Thanks to funding from LTRG, he was able to purchase a yurt and accompanying bathhouse. “He got to design the yurt, pick out where the doors and windows would be, and what color it would be…it was empowering and his spirits were bolstered.” When he gets settled, we will see if he’s ready to start again and see if we can’t help him “knock some of the pre-clearances out.”

Members of the Disaster Case Management Team at Catholic Charities from left to right: Celeste Islas, Erin Shiroda, and Jennifer Villanueva-Herrera.

Ready to Keep Working

“It’s hard to witness, but many folks are doubly impacted with fire and now the storms,” says Suzie. “Some CZU folks had trees fall on their partial rebuilds and they are having to start the process all over again, dealing with FEMA and all of that.” Erin, Suzie, and their colleagues are now beginning to take on case management for storm survivors in Santa Cruz County. Families in Pajaro will be supported by a long-term recovery group in Monterey County.

Erin explains that bringing cases to the LTRG really helps beyond the funding her clients receive. “Sharing my clients’ experiences with the LTRG helps everyone be aware of the continuing challenges and helps us strategize how better to support people moving forward.”

Cover art created by Tuesday Flowz/Juko Holiday for her song “There’s No Place Like Home: A Wildfire Superflow.”

For the Love of Community

Juko, Suzie, Erin, Tonje, and so many others are driven by an absolute love for their community.

“My neighbors, my community, were literally the deciding factor in staying in SLV. There is nowhere else I would want to go and no amount of money that could take me there,” says Juko.

There was so much Juko needed to express on behalf of herself and her community that she created what she calls her “musical alter-ego,” Tuesday Flowz. “This creativity is part of my healing.” She laughs, “I think Tuesday is the best storyteller rapper over 50 in SLV and not just because she’s the only one!”

The stories she tells in the songs don’t belong to just her. “It’s our community’s collective experience and I wanted to show what we’ve been going through.

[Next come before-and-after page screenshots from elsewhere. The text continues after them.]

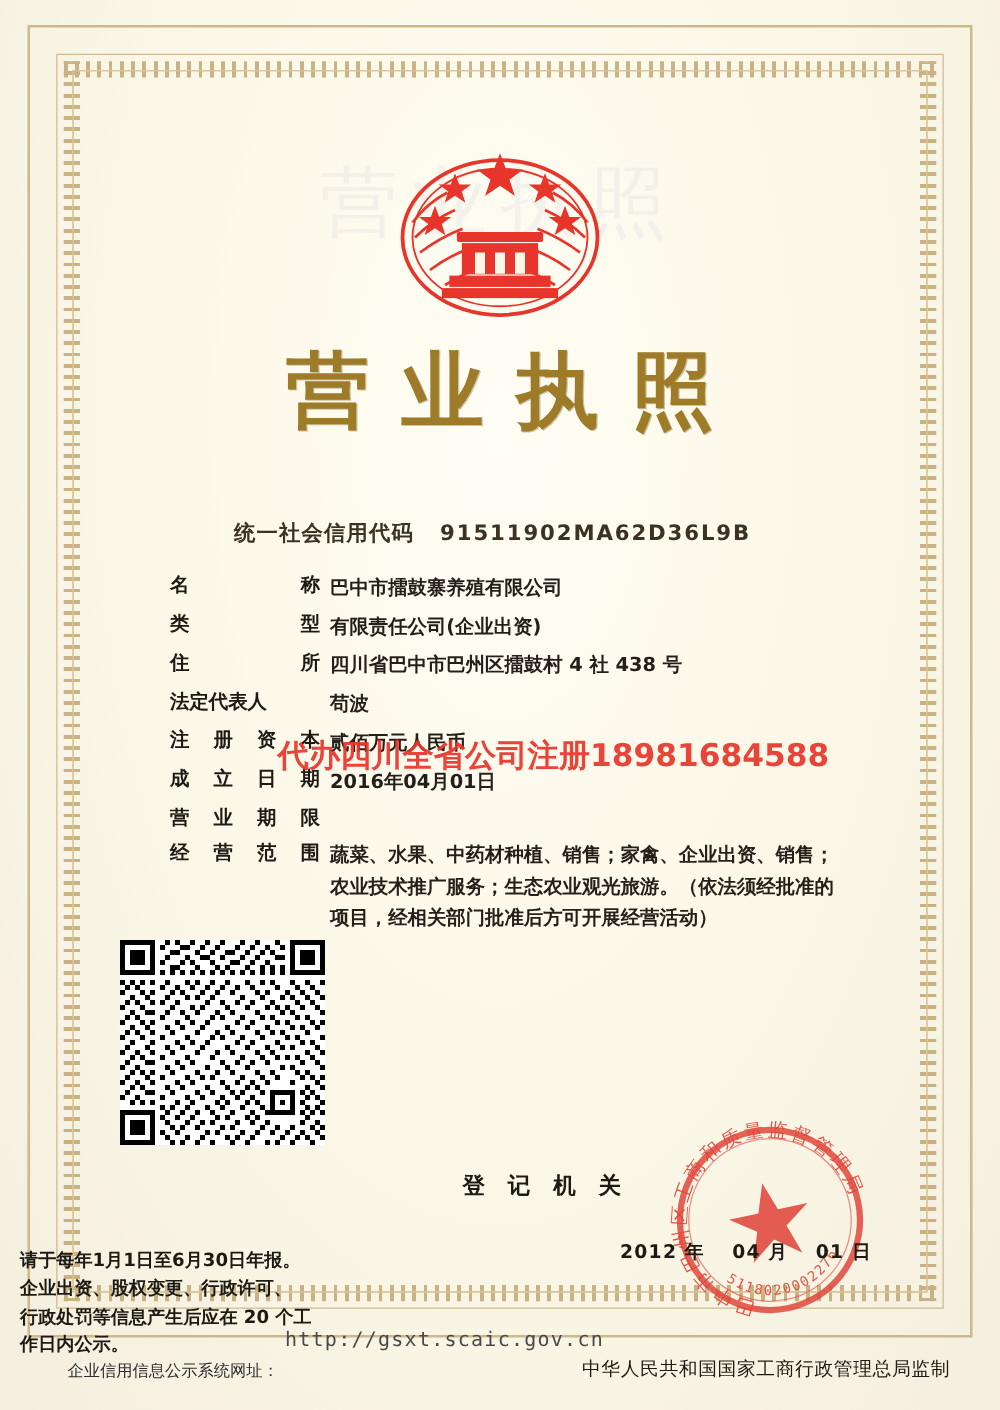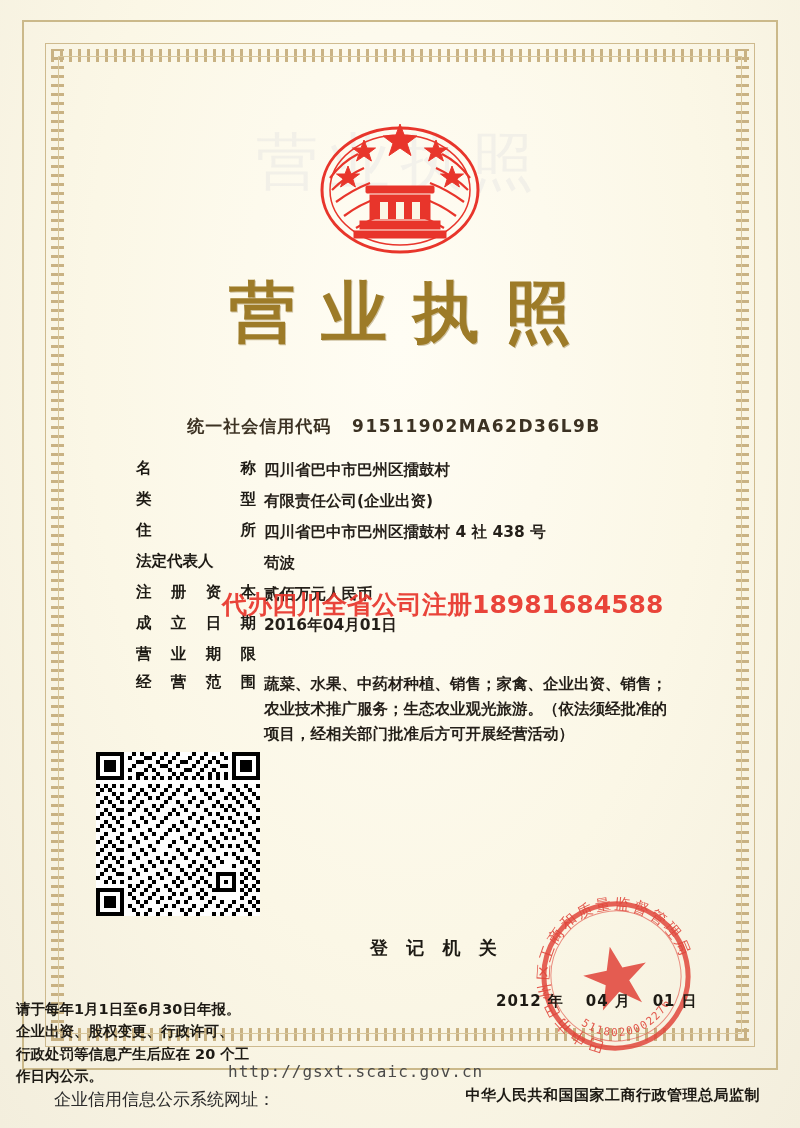"四川省巴中市巴州区擂鼓村" div.value { text: 四川省巴中市巴州区擂鼓村 -> 巴中市擂鼓寨养殖有限公司 }
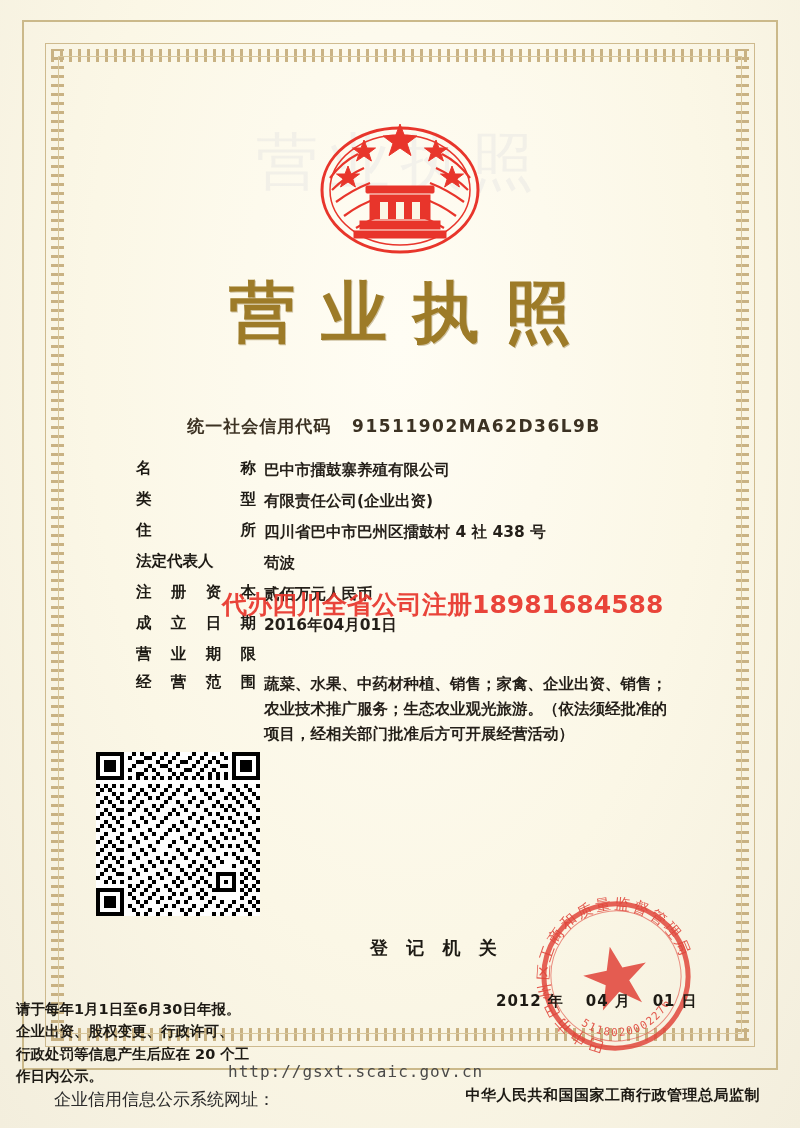"企业信用信息公示系统网址：" .footer-left { font-size: 17px -> 13px }
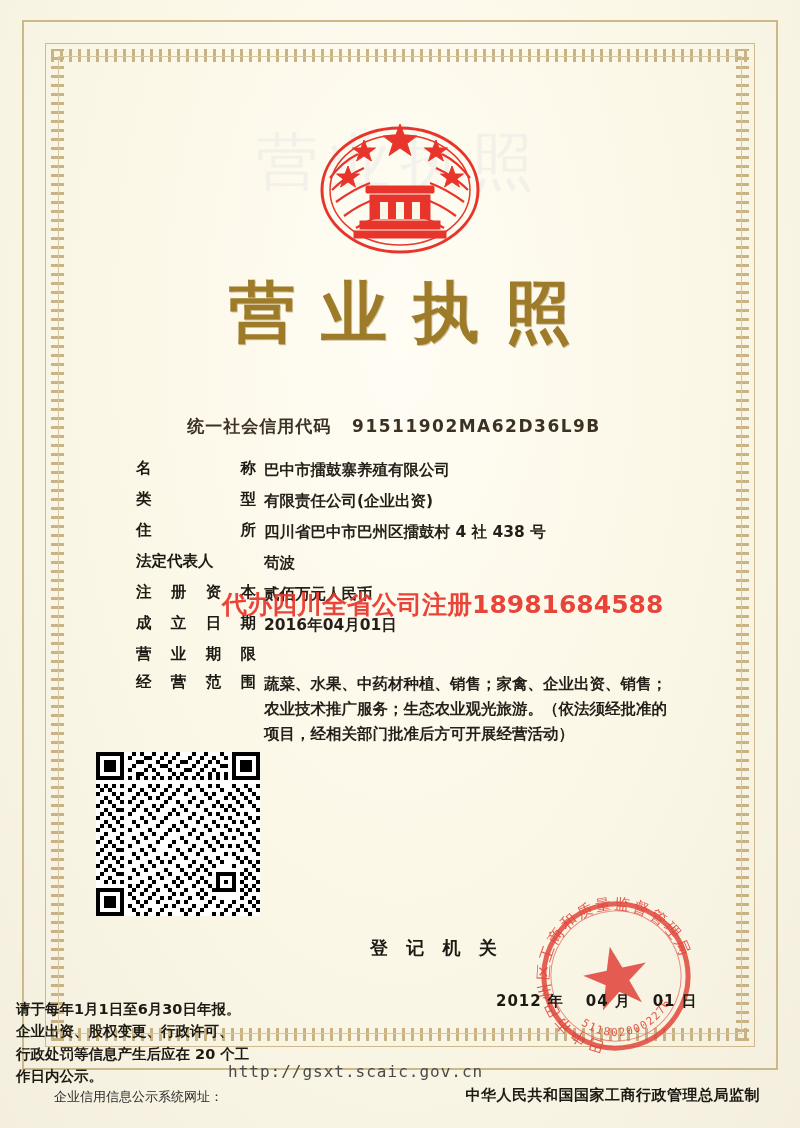"中华人民共和国国家工商行政管理总局监制" .footer-right { font-weight: bold -> normal }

I wanted to be angry and playful and not worry so much about what other people would think of my words.”

Tuesday’s song “There's No Place Like Home: A Wildfire Superflow” gives voice to the ongoing struggles that so many fire families are facing.

Got a lot on my mind and more on my heart

Anybody paying attention can see I’m falling apart…

Bonny Doon, I hope you get home soon

Love to Last Chance Road

Out by Big Basin fire families been

Waiting and waiting and waiting and waiting

Still not home yet, been such a long time

If you told me then I’d spend a thousand days

struggling this way

I’d have called you a liar.

(I’m broke and tired)

The song ends:

I need systems that work

Us to love each other and keep our word

And for y’all to understand

How hard this is, how much it hurts

(we’re still here, we need you)


Juko, Erin, and Suzie all say that as we pass the 1,000-day mark after the CZU fires—and as we start to rebuild from the floods and storms—it’s important to keep listening to survivors and not forget them in the busyness and normalcy of our own lives.

Erin says, “We’re here. We’re ready to keep working.”

(Header photo: Dr. Holiday’s new tiny home was delivered to her neighbor’s property at the request of the delivery drivers. Her neighbors and dear friends run Beeline Blooms, a dahlia farm that is growing literally from the ashes of the CZU fire.)